◆ **DIRECTIONS**
Could you copy every record exactly, leaving the pictures behind?

Data entries
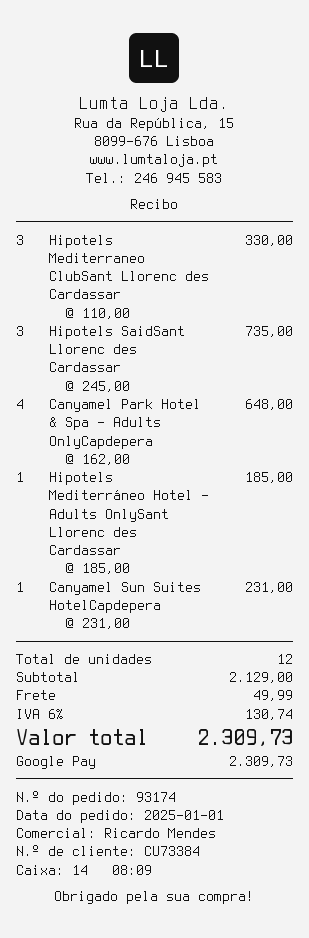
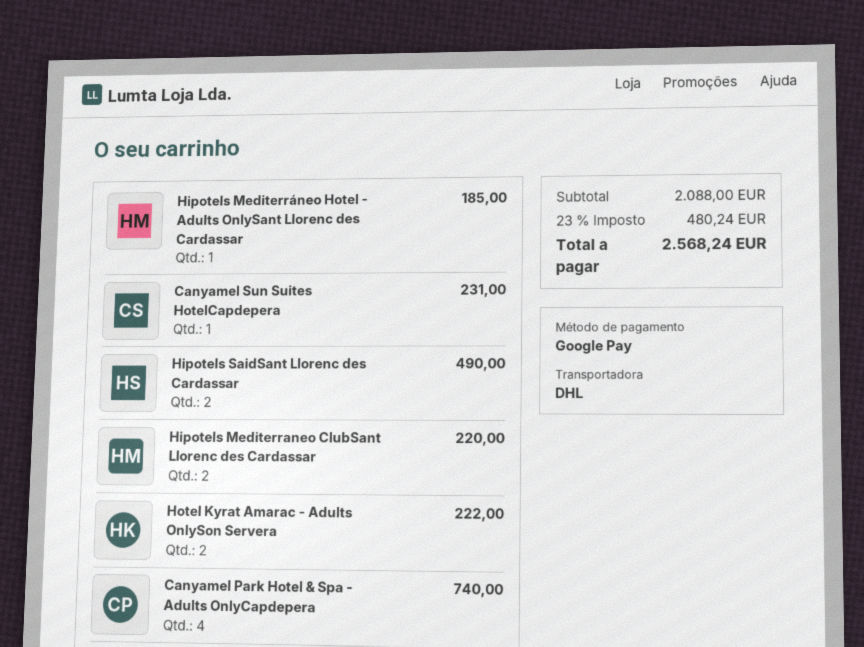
Hipotels Mediterraneo ClubSant Llorenc des Cardassar: 3 for 330.00 -> 2 for 220.00
Hipotels SaidSant Llorenc des Cardassar: 3 for 735.00 -> 2 for 490.00
Canyamel Park Hotel & Spa - Adults OnlyCapdepera: 4 for 648.00 -> 4 for 740.00
Hotel Kyrat Amarac - Adults OnlySon Servera: none -> 2 for 222.00
subtotal: 2129.00 -> 2088.00
shipping: 49.99 -> none
tax: 6% = 130.74 -> 23% = 480.24
total: 2309.73 -> 2568.24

◆ **ANSWER SECTION**
Hipotels Mediterraneo ClubSant Llorenc des Cardassar: 3 for 330.00 -> 2 for 220.00
Hipotels SaidSant Llorenc des Cardassar: 3 for 735.00 -> 2 for 490.00
Canyamel Park Hotel & Spa - Adults OnlyCapdepera: 4 for 648.00 -> 4 for 740.00
Hotel Kyrat Amarac - Adults OnlySon Servera: none -> 2 for 222.00
subtotal: 2129.00 -> 2088.00
shipping: 49.99 -> none
tax: 6% = 130.74 -> 23% = 480.24
total: 2309.73 -> 2568.24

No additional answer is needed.